Il faut que le cadre juridique et économique reste favorable, c'est le cas en Allemagne avec le prix unique du livre mais pas seulement. Ici, le marché est vivant grâce à un grand nombre de librairies indépendantes. La distribution est, elle aussi, clé. Nous disposons d'un grand nombre de diffuseurs et de distributeurs, et la majorité d'entre eux sont indépendants des grands groupes d'édition. Cela est aussi une garantie de diversité éditoriale.

En France, ces derniers mois, plusieurs auteurs stars de la librairie ont décidé de se passer d'éditeur et de lancer leur propre structure, en accord avec un distributeur. Rencontrez-vous une situation similaire en Allemagne ?

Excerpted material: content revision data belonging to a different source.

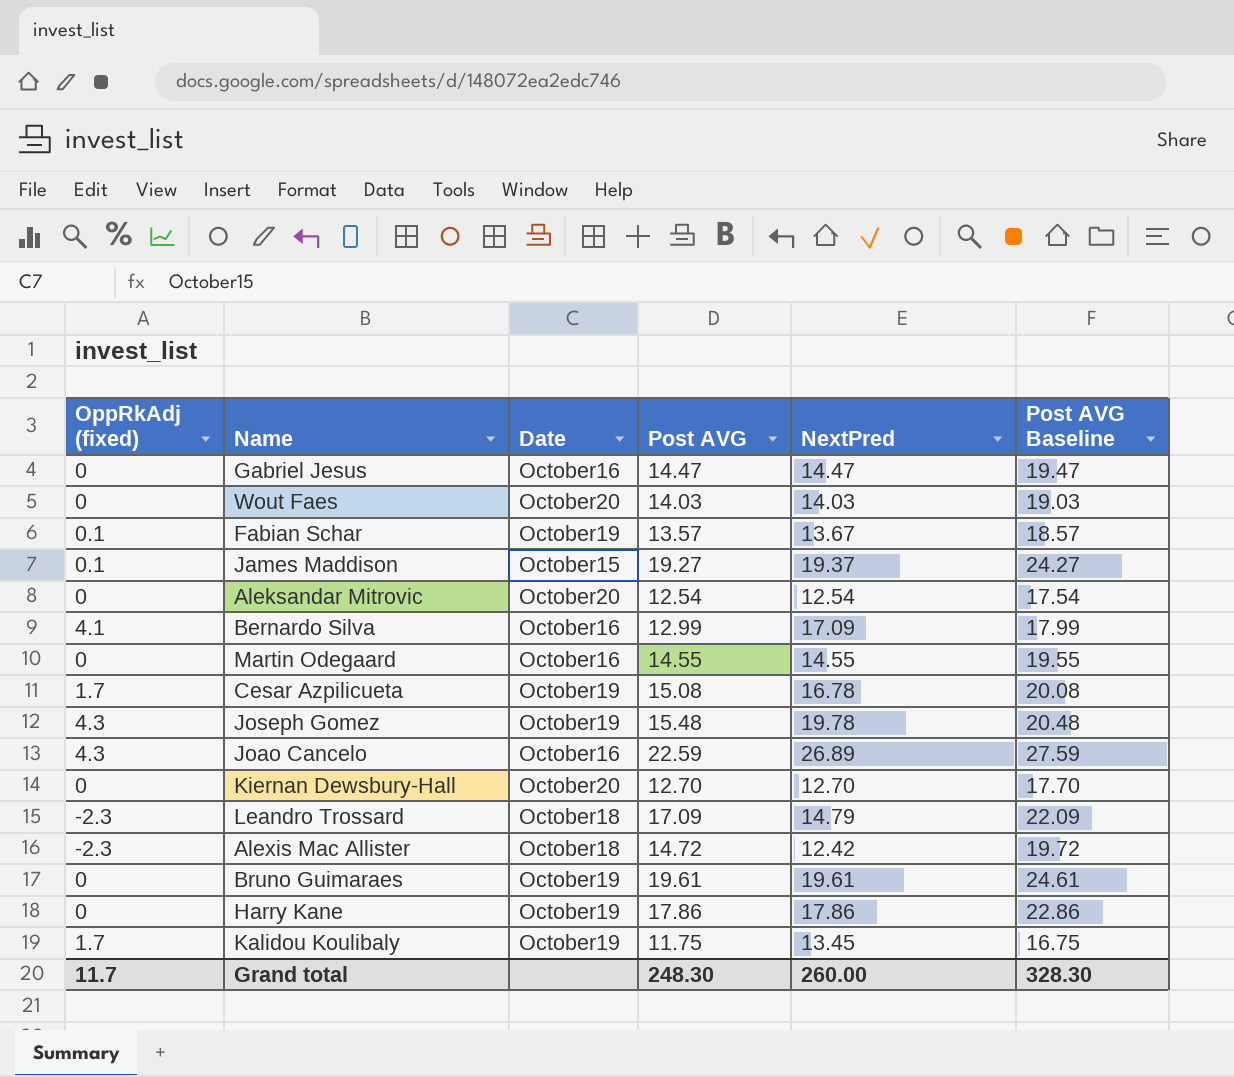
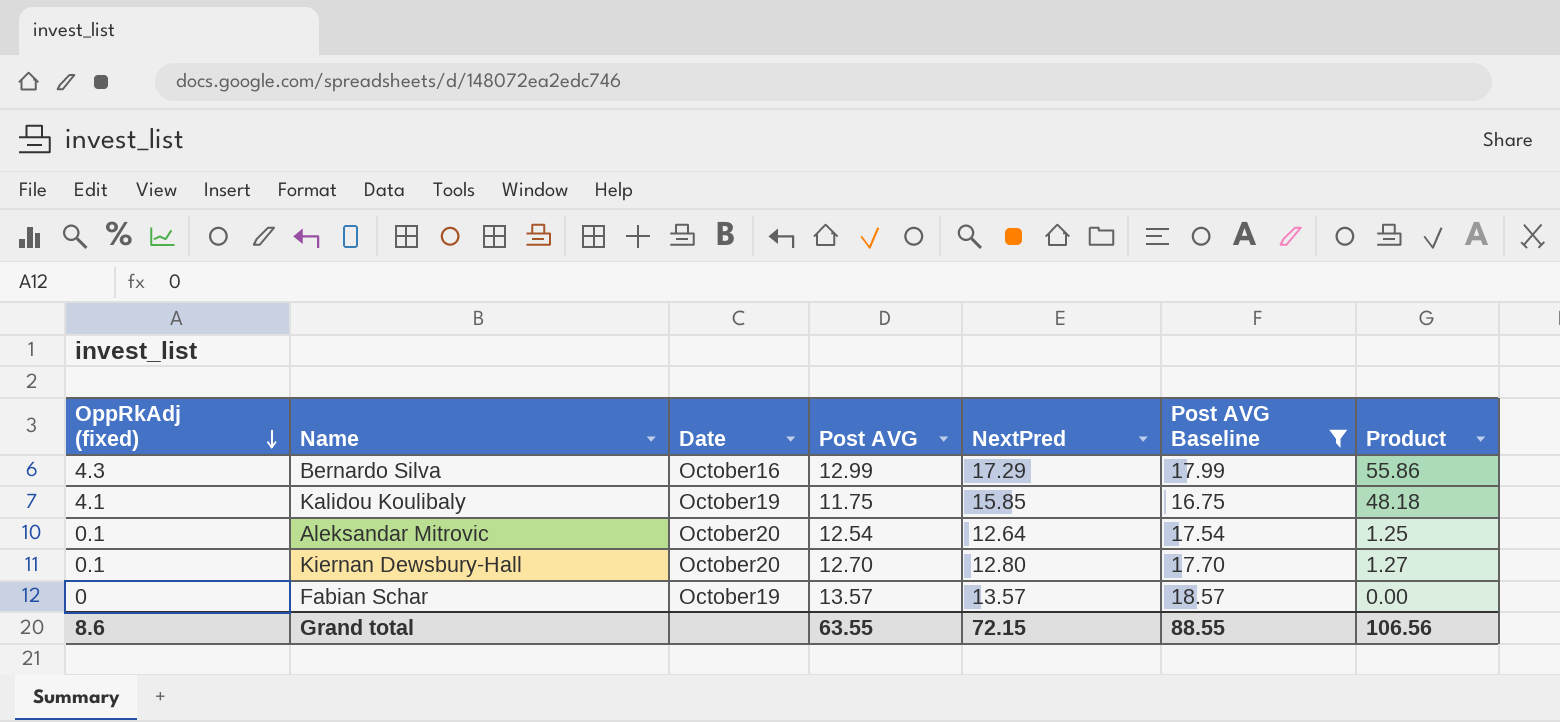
filter: none -> Post AVG Baseline <= 18.57
row order: none -> OppRkAdj (fixed) descending
column Product | formula: none -> [OppRkAdj (fixed)] * [Post AVG]
Bernardo Silva | OppRkAdj (fixed): 4.1 -> 4.3
Bernardo Silva | NextPred: 17.09 -> 17.29
Kalidou Koulibaly | OppRkAdj (fixed): 1.7 -> 4.1
Kalidou Koulibaly | NextPred: 13.45 -> 15.85
Aleksandar Mitrovic | OppRkAdj (fixed): 0 -> 0.1
Aleksandar Mitrovic | NextPred: 12.54 -> 12.64
Kiernan Dewsbury-Hall | OppRkAdj (fixed): 0 -> 0.1
Kiernan Dewsbury-Hall | NextPred: 12.70 -> 12.80
Fabian Schar | OppRkAdj (fixed): 0.1 -> 0
Fabian Schar | NextPred: 13.67 -> 13.57
Grand total | OppRkAdj (fixed): 11.7 -> 8.6
Grand total | Post AVG: 248.30 -> 63.55
Grand total | NextPred: 260.00 -> 72.15
Grand total | Post AVG Baseline: 328.30 -> 88.55

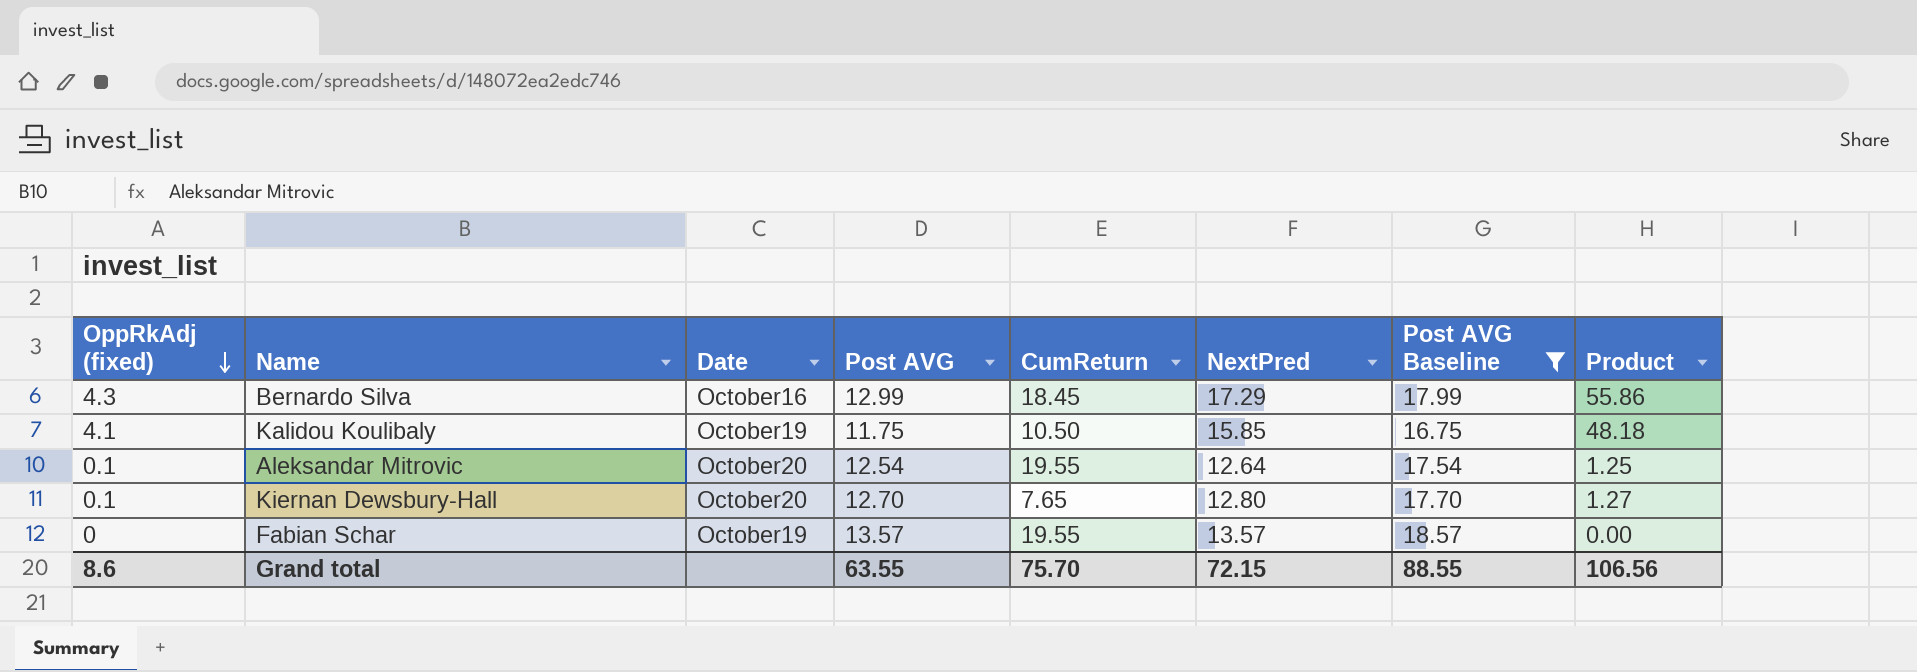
column CumReturn | position: none -> 5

Pas particulièrement. Cela a toujours existé, surtout aux Etats-Unis. Mais la plupart de ces auteurs finissent par retourner chez leur éditeur au bout d'un certain temps.  Je n'ai personnellement aucun problème avec ceux qui décident de se lancer en solitaire. Mais au bout d'un moment, ils se rendent compte de la complexité de l'édition. Une maison d'édition est composée d'un ensemble de métiers qui, pris séparément, paraissent faciles à exécuter. Mais c'est très complexe de les faire fonctionner de manière harmonieuse et c'est bien ce que comprennent beaucoup de ces auteurs qui décident, à un certain moment de leur carrière, de s'autoéditer.